Working Title
Investigate the analogies found in the landscape that can reflect issues of collective and personal memory displacement and loss reflected in the surrounding environment.
- Is the influence of man in the landscape an analogy for the social issue of displacement and loss on a personal level?
- Do the effects of dereliction and abandonment in the landscape reflect the inner experience where memories become lost or faded over time?
- Do changes in the landscape provide an analogy for changes in memory?
- Do things such as location smell, sound, objects help us to remember?
Aims
- Research theories that relate to memory and art that can be utilized for inspiration.
- Develop a body of work that considers memory/ remembrance and film/video
- Explore the connection between contemporary art, memory/ remembrance and film/video.
- Consider my own personal relationship with aging, remembrance and memory loss.

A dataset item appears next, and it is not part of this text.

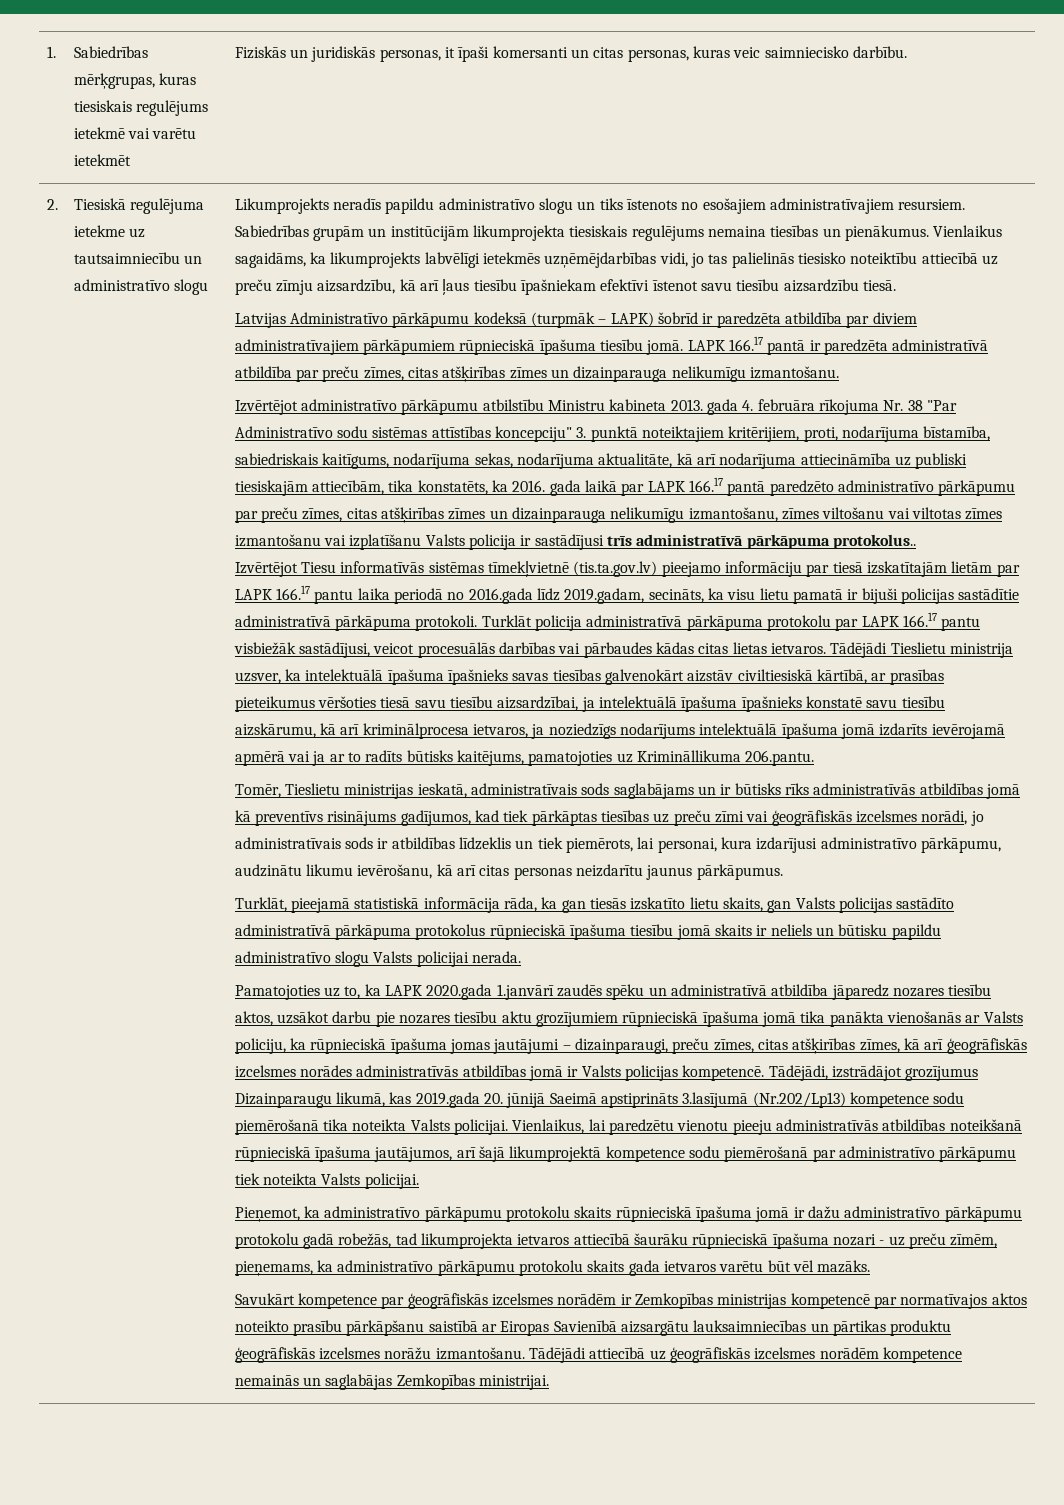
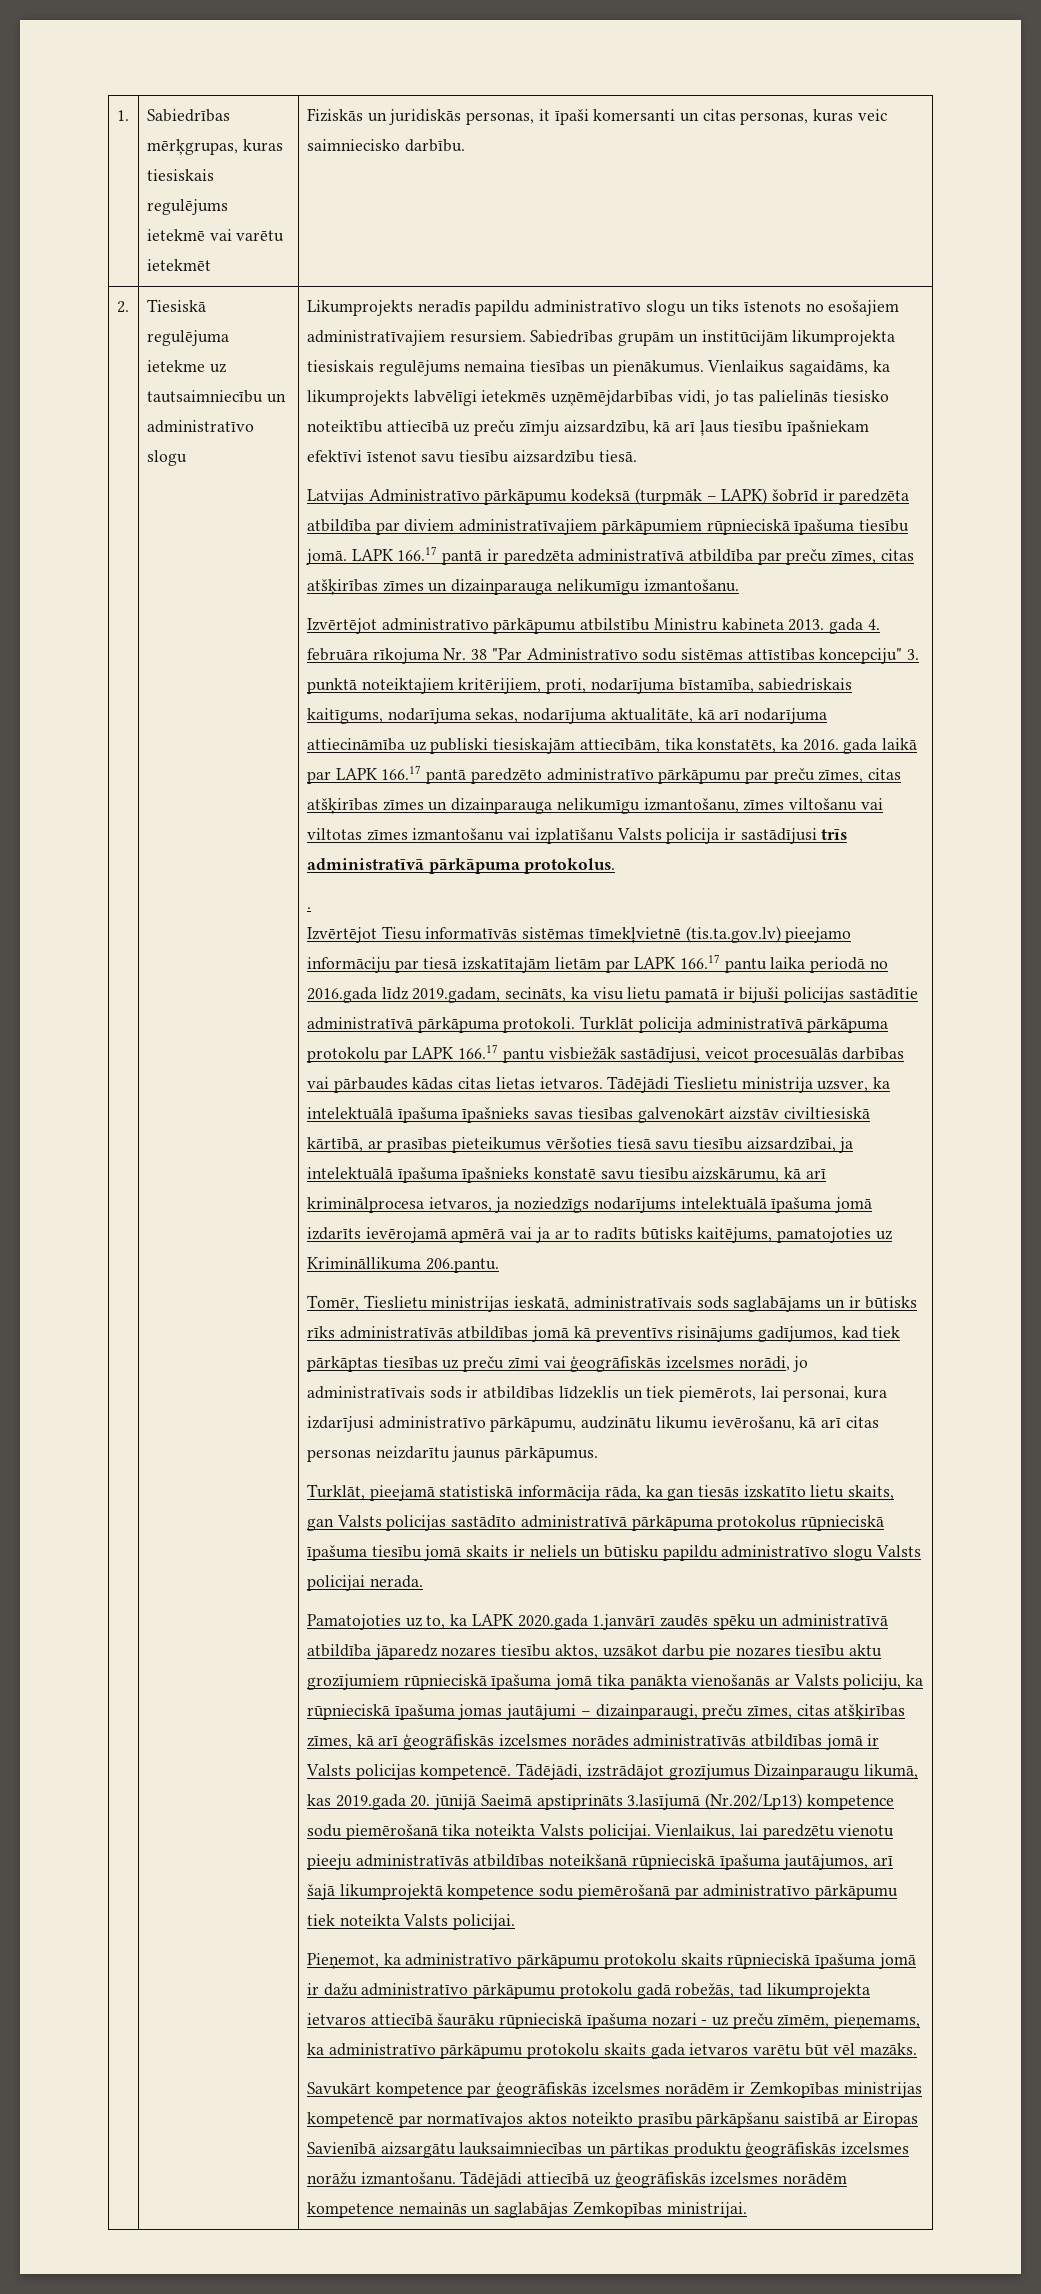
- Izvērtējot administratīvo pārkāpumu atbilstību Ministru kabineta 2013. gada 4. februāra rīkojuma Nr. 38 "Par Administratīvo sodu sistēmas attīstības koncepciju" 3. punktā noteiktajiem kritērijiem, proti, nodarījuma bīstamība, sabiedriskais kaitīgums, nodarījuma sekas, nodarījuma aktualitāte, kā arī nodarījuma attiecināmība uz publiski tiesiskajām attiecībām, tika konstatēts, ka 2016. gada laikā par LAPK 166.17 pantā paredzēto administratīvo pārkāpumu par preču zīmes, citas atšķirības zīmes un dizainparauga nelikumīgu izmantošanu, zīmes viltošanu vai viltotas zīmes izmantošanu vai izplatīšanu Valsts policija ir sastādījusi trīs administratīvā pārkāpuma protokolus..
+ Izvērtējot administratīvo pārkāpumu atbilstību Ministru kabineta 2013. gada 4. februāra rīkojuma Nr. 38 "Par Administratīvo sodu sistēmas attīstības koncepciju" 3. punktā noteiktajiem kritērijiem, proti, nodarījuma bīstamība, sabiedriskais kaitīgums, nodarījuma sekas, nodarījuma aktualitāte, kā arī nodarījuma attiecināmība uz publiski tiesiskajām attiecībām, tika konstatēts, ka 2016. gada laikā par LAPK 166.17 pantā paredzēto administratīvo pārkāpumu par preču zīmes, citas atšķirības zīmes un dizainparauga nelikumīgu izmantošanu, zīmes viltošanu vai viltotas zīmes izmantošanu vai izplatīšanu Valsts policija ir sastādījusi trīs administratīvā pārkāpuma protokolus.
+ .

- Investigate the Generation effect as a concept for reflection, remembrance and memory loss.
Objectives
- Reflect and respond to inspiration derived from research of contemporary artwork relating to memory and remembrance.
- Research and investigate artworks created to represent remembrance that deal with memory loss and distortion, including film and video.
- Refine and improve video, audio and photography production and digital editing skills to develop projection/installation knowledge further.
- Develop an experimental body of work that reflects upon the issue of displacement and the effects of distortion/loss of memory through time and life factors.
- Experiment with photography and video to create digital and photographic material that can be utilized as part of the larger body of work.
- Consider favoured techniques and processes to further refine and understand relationship with these materials.
- Reflect upon memory triggers, introducing the theory that sights, sounds and smells can trigger a memory long since forgotten. Expand on these ideas by considering Binaural Audio, Binaural Beats and Autonomous Sensory Meridian Response (ASMR).
- Develop experimental artwork that considers the Generation effect, the theory that it is easier to remember information recalled from your own mind than it is to remember information read.
Context
Who are the key artists/designers/writers or other creative individuals related to your project?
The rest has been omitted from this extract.